[Modification records]

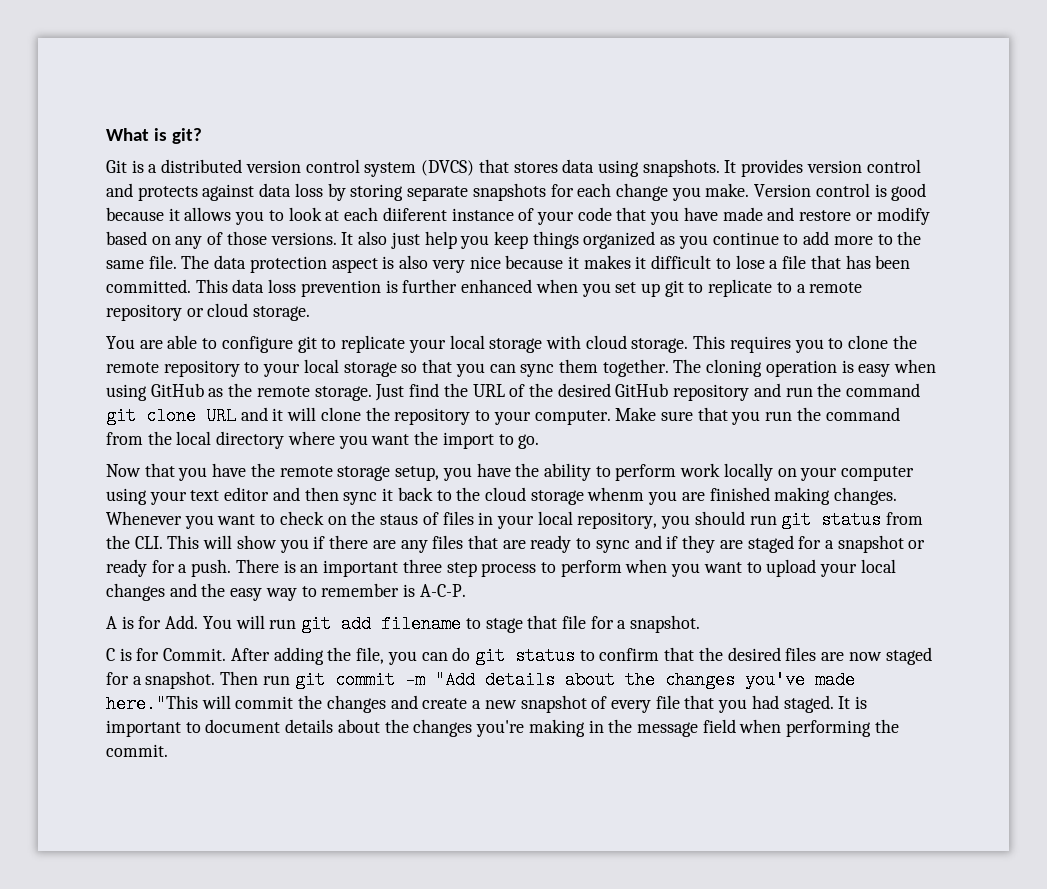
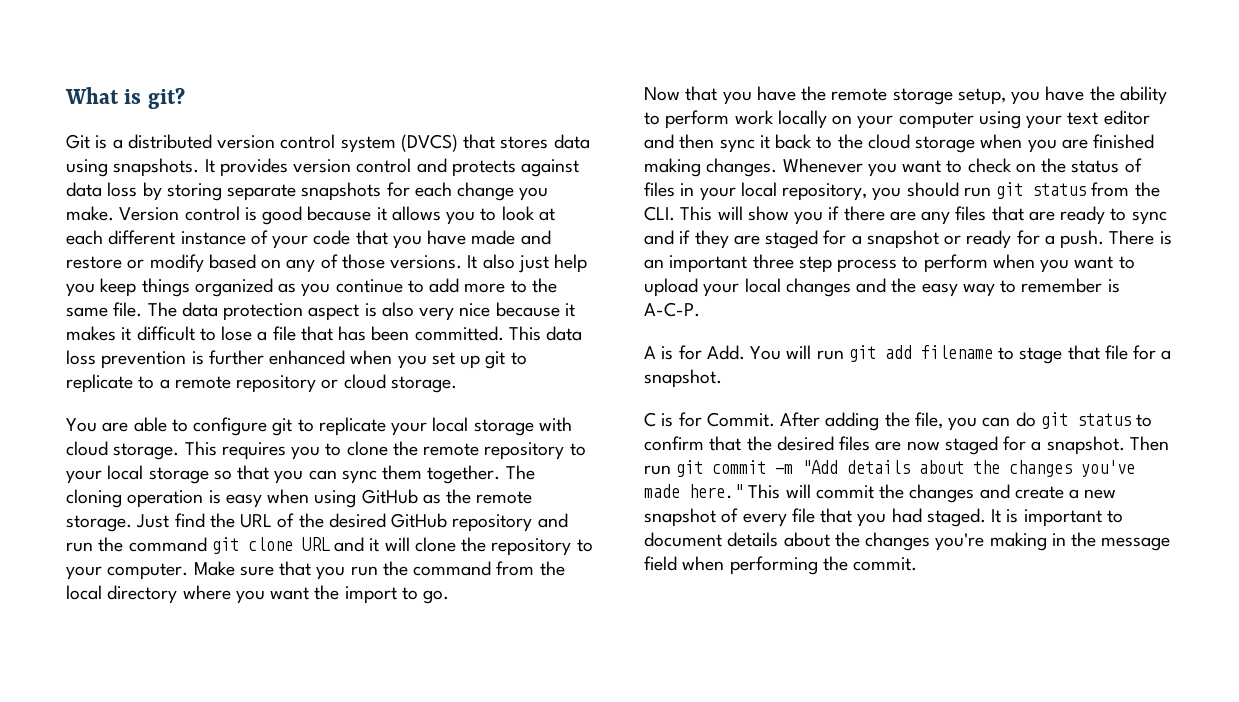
- Version control is good because it allows you to look at each diiferent instance of your code that you have made and restore or modify based on any of those versions.
+ Version control is good because it allows you to look at each different instance of your code that you have made and restore or modify based on any of those versions.
- Now that you have the remote storage setup, you have the ability to perform work locally on your computer using your text editor and then sync it back to the cloud storage whenm you are finished making changes.
+ Now that you have the remote storage setup, you have the ability to perform work locally on your computer using your text editor and then sync it back to the cloud storage when you are finished making changes.
- Whenever you want to check on the staus of files in your local repository, you should run git status from the CLI. This will show you if there are any files that are ready to sync and if they are staged for a snapshot or ready for a push.
+ Whenever you want to check on the status of files in your local repository, you should run git status from the CLI. This will show you if there are any files that are ready to sync and if they are staged for a snapshot or ready for a push.
- Then run git commit -m "Add details about the changes you've made here."This will commit the changes and create a new snapshot of every file that you had staged.
+ Then run git commit -m "Add details about the changes you've made here." This will commit the changes and create a new snapshot of every file that you had staged.

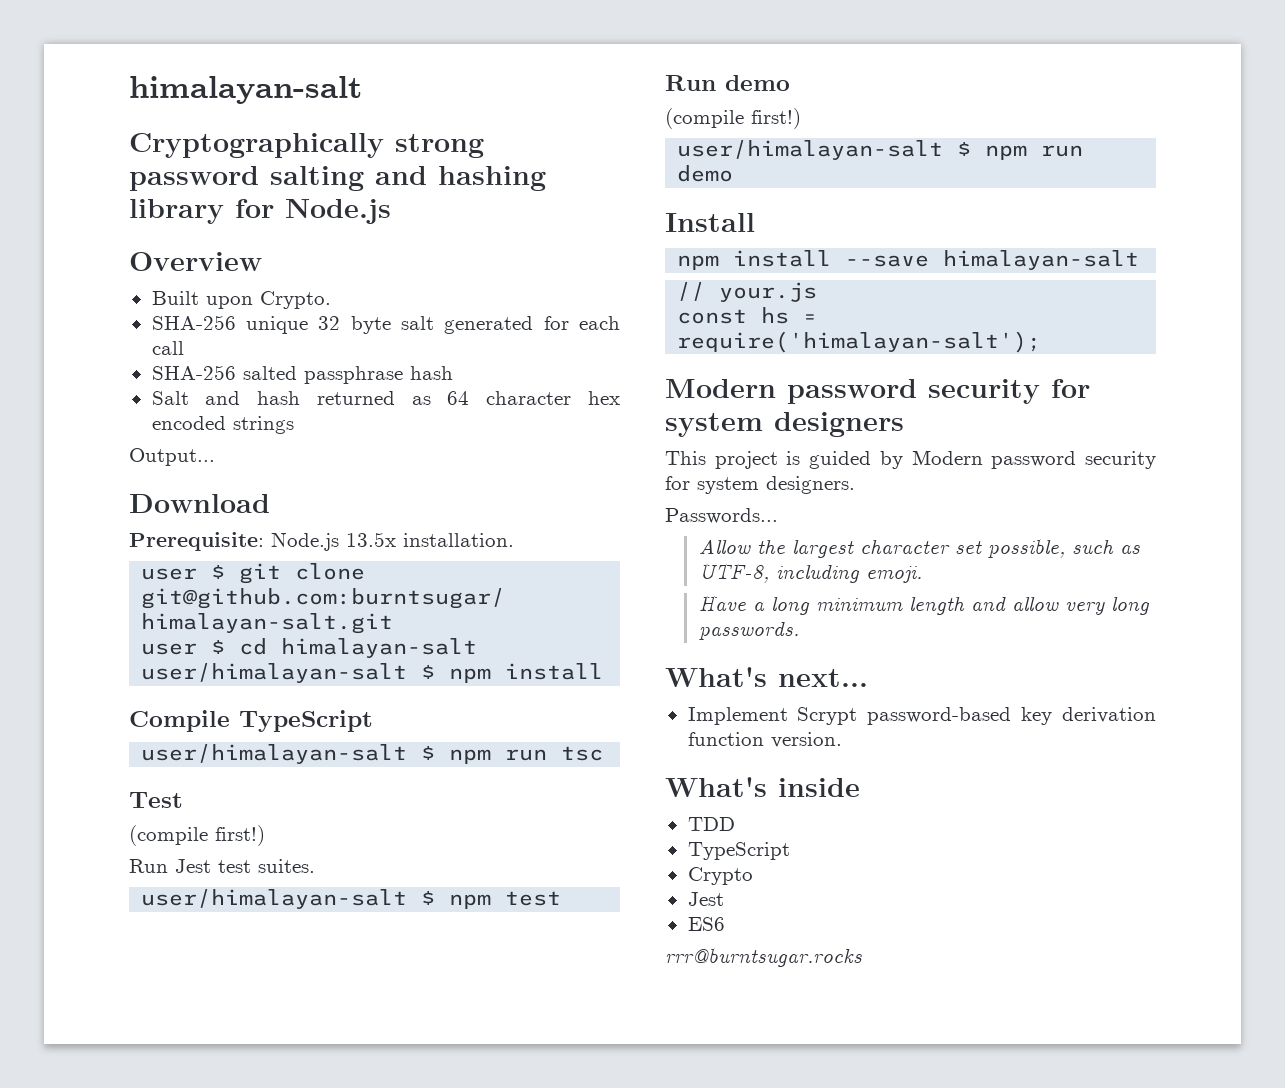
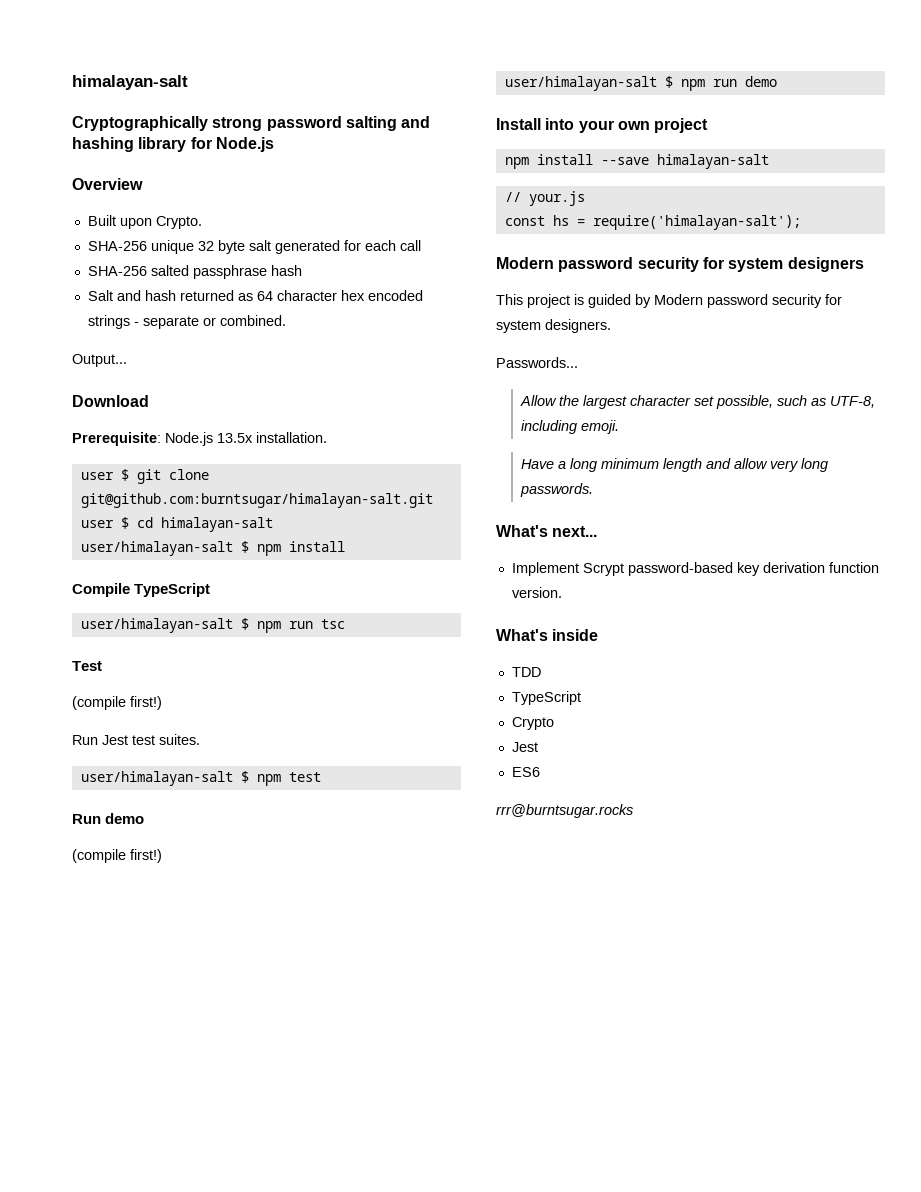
- Salt and hash returned as 64 character hex encoded strings
+ Salt and hash returned as 64 character hex encoded strings - separate or combined.
- Install
+ Install into your own project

■ **What to produce**: Only the count, nothing else: how many lines of the records hold the word "those"?

■ **Solution for this task**: 2